WHAT THE EXERCISE ASKS:
Going line by line through the data below, how many lines contain the word "pointer"? Give only the number.

○ ○ ○ ○ ○

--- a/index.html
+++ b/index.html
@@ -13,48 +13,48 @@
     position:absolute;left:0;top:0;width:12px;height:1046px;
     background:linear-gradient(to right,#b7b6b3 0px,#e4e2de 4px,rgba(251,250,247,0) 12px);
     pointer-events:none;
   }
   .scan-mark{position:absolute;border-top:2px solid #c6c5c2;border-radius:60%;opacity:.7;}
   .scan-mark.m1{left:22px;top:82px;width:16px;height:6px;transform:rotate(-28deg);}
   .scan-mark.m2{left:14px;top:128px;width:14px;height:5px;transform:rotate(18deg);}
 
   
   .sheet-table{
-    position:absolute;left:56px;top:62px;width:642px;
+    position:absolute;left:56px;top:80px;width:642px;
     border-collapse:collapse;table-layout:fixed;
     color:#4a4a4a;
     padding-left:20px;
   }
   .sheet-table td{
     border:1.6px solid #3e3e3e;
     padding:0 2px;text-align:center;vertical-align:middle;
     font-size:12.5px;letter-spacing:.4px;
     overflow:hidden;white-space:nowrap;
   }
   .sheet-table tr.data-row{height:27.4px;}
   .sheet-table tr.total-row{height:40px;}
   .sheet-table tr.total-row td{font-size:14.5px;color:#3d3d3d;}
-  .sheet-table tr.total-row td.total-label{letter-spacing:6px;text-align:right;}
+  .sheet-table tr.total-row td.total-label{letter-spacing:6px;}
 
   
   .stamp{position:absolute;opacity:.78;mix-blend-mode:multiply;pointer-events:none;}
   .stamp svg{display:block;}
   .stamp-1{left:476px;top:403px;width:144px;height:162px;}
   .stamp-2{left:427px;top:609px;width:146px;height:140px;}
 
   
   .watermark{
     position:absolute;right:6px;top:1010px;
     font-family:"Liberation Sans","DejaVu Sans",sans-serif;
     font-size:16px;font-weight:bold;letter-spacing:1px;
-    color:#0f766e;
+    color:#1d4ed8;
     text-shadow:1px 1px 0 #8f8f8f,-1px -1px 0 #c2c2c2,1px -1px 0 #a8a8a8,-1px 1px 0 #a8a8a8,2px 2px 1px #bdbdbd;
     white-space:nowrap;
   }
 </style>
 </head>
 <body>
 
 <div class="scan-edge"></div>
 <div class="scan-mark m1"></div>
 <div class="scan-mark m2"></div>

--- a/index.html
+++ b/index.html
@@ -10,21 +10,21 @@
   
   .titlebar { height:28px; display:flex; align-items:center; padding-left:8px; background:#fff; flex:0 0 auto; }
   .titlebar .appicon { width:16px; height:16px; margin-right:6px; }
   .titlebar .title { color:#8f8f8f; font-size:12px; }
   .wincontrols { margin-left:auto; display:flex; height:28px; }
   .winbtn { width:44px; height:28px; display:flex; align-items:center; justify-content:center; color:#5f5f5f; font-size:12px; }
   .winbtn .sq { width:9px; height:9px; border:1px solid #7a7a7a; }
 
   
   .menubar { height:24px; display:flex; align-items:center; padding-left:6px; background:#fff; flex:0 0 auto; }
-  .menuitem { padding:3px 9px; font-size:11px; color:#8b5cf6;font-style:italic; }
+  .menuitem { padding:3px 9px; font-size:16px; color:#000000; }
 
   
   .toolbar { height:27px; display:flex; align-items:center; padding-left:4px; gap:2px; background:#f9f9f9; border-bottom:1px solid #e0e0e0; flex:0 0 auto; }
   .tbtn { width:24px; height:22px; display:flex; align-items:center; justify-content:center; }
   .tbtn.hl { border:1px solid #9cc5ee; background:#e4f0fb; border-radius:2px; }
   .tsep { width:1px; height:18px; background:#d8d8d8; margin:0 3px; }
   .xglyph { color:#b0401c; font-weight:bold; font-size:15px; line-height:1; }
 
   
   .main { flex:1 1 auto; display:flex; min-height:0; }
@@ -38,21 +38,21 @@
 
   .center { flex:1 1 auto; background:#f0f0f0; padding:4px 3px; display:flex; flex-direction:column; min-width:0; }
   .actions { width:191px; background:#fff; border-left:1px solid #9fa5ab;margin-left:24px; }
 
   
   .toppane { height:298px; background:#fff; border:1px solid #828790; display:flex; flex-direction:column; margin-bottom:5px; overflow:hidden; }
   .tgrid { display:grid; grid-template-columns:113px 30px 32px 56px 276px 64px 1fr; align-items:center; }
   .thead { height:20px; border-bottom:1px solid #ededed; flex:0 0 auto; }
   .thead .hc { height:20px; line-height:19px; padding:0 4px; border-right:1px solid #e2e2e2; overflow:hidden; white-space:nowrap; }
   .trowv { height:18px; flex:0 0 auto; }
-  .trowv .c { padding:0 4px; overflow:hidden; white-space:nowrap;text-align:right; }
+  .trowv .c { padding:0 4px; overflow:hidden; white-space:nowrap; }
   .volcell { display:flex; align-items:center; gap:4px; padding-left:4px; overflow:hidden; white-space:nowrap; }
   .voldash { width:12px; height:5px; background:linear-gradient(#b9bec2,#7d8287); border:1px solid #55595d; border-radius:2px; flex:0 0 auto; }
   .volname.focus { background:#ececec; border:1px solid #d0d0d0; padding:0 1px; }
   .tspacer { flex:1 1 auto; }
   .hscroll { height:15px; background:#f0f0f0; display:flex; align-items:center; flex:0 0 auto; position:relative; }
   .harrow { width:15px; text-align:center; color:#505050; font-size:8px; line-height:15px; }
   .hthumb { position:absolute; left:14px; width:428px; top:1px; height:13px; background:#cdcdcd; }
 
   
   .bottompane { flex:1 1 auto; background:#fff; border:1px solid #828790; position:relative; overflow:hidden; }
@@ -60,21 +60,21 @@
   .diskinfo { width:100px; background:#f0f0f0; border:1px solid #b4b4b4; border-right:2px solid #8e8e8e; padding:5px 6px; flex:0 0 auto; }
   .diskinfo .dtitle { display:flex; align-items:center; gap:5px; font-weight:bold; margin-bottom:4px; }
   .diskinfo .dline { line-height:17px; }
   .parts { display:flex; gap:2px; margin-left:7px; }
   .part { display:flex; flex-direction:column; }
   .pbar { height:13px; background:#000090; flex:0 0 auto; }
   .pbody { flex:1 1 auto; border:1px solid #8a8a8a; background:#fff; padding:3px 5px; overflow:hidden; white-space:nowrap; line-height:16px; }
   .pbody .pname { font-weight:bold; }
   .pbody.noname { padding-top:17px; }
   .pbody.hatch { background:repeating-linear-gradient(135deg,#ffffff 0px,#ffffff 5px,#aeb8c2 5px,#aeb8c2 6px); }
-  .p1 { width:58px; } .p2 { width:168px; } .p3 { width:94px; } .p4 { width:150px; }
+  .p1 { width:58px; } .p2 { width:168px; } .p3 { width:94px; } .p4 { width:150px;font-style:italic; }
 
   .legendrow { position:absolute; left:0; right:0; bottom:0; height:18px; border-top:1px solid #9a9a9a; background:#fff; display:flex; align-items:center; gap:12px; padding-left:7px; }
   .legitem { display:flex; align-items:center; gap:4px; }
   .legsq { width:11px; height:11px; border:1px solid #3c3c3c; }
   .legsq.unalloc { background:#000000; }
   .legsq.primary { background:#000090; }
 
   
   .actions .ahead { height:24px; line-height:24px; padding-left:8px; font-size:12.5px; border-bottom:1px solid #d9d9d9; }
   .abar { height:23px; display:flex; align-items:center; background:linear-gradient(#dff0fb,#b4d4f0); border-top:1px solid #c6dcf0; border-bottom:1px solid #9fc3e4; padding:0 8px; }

○ ○ ○ ○ ○

EXPECTED OUTPUT:
2